In Autobiography of a Face, we learn the life of Lucy Grealy and her struggles growing up with cancer and then disfigurement. From this single sentence, I knew it was going to be tough to break from the Mimetic Register for this book, in particular with the way I read. In fact, I nearly had to put down the book when I began thinking of the pain that she went through when going to Chemotherapy for her childhood cancer in chapter four.
Throughout the chapter, we learn of the cycle of which Lucy takes her treatments. How her mother picks her up, the treatments being quick and less complicated, the other patients and how their diagnoses, etc. The mimetic register drew me into the reading because the words on the page painted a depressing picture. However, that was when I began to notice Narrator’s attention to detail. I believe that Lucy Grealy wanted us to feel what her time in the Radiology Department was like to draw us into the mimetic register. She was using these details in the situation in a conventional form to draw us in. “My body, wanting to turn itself inside out, made wave after wave of attempts to rid itself of this unseeable intruder, this overwhelming and noxious poison. I shook with heaves so strong they felt more like convulsions.(Grealy, 75)” There are quotes like that littered throughout the entire chapter. We expect a cancer patient to go through chemotherapy often, so to emphasize how often she goes, Lucy explains what she had observed and felt in her time there.
As I approached the end of the chapter four, I began to notice something else.
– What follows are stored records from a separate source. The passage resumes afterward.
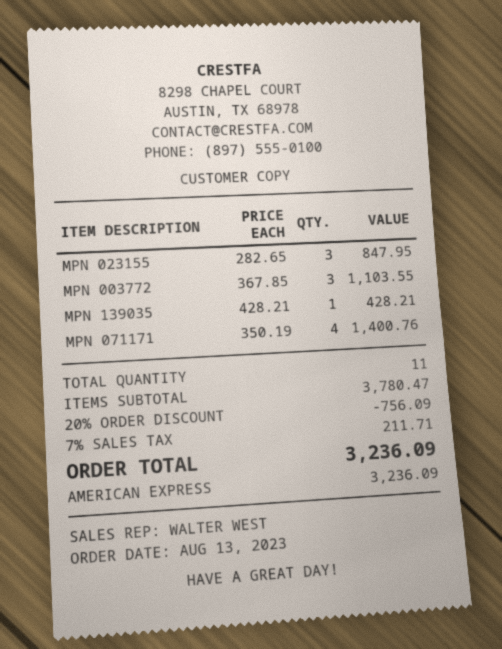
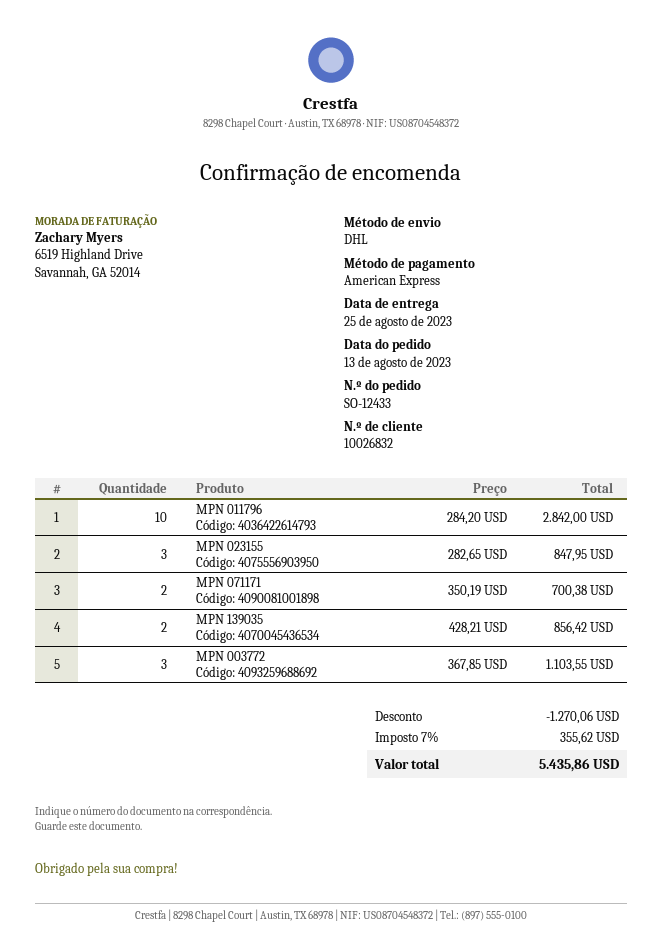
MPN 139035: 1 x 428.21 = 428.21 -> 2 x 428.21 = 856.42
MPN 071171: 4 x 350.19 = 1400.76 -> 2 x 350.19 = 700.38
MPN 011796: none -> 10 x 284.20 = 2842.00
discount: 756.09 -> 1270.06
tax: 7% = 211.71 -> 7% = 355.62
total: 3236.09 -> 5435.86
Something that was happening to Lucy’s character that really wouldn’t occur to a kid, cancer patient or not. On page 81, she noted that due to her having so many brothers and sisters, she wouldn’t get time alone. While this would be a regular thing for any kid, it was the second line that made me think. She says, “I liked to lie on my sister’s bed, look out her window, think to myself, So this is what she sees when she wakes up in the morning.(81)” While laying in bed is fine, why would she think like that? Why would she be comparing herself like this to her sister? Why is she asking what it’s like to be someone else?
This is what broke me from the mimetic register. It made me realize that Lucy was doing more than tell the story of her struggles. Up until this point, I thought the Lucy of the story was trying to be ignorant to her situation… But just like all kids, she grows up and begins to search for her Identity. Her actions such as laying in her sibling’s bed and diagnosing some of the other patients in the radiology department make her seem just like a kid, but it’s her thoughts and questions that tell the story.
The final shred of proof of the search of identity being the theme is the time Lucy’s father took her to her chemotherapy treatment instead of her mother. She remembers the event, “Once my name was called he’d accompany me into the office and exchange greetings with Dr. Woolf, but as soon as I was asked to take off my clothes he’d turn to me and say, “Right then, I’ll go get the car.” Perhaps in part, he was embarrassed to see his daughter half naked, but I knew that he did not want to see me suffer(84).” Most kids would have been nervous to be alone, but Lucy felt freer. Free to say what she wanted without the parents causing her to change her answers to suit what they wanted to hear. This small action had given the young Lucy clarity to not just herself but her position in the world.
I expect as the story to continues into her teenage and adult years, the book’s themes of identity will push themselves more and more to the front. The kind of thinking she had so far is much more expected in a teenager’s mind than a child’s. I hope whatever she does find makes her happy for a girl in her position.
Grealy, Lucy. Autobiography of a Face. New York: Harper Collins, 2003. Print.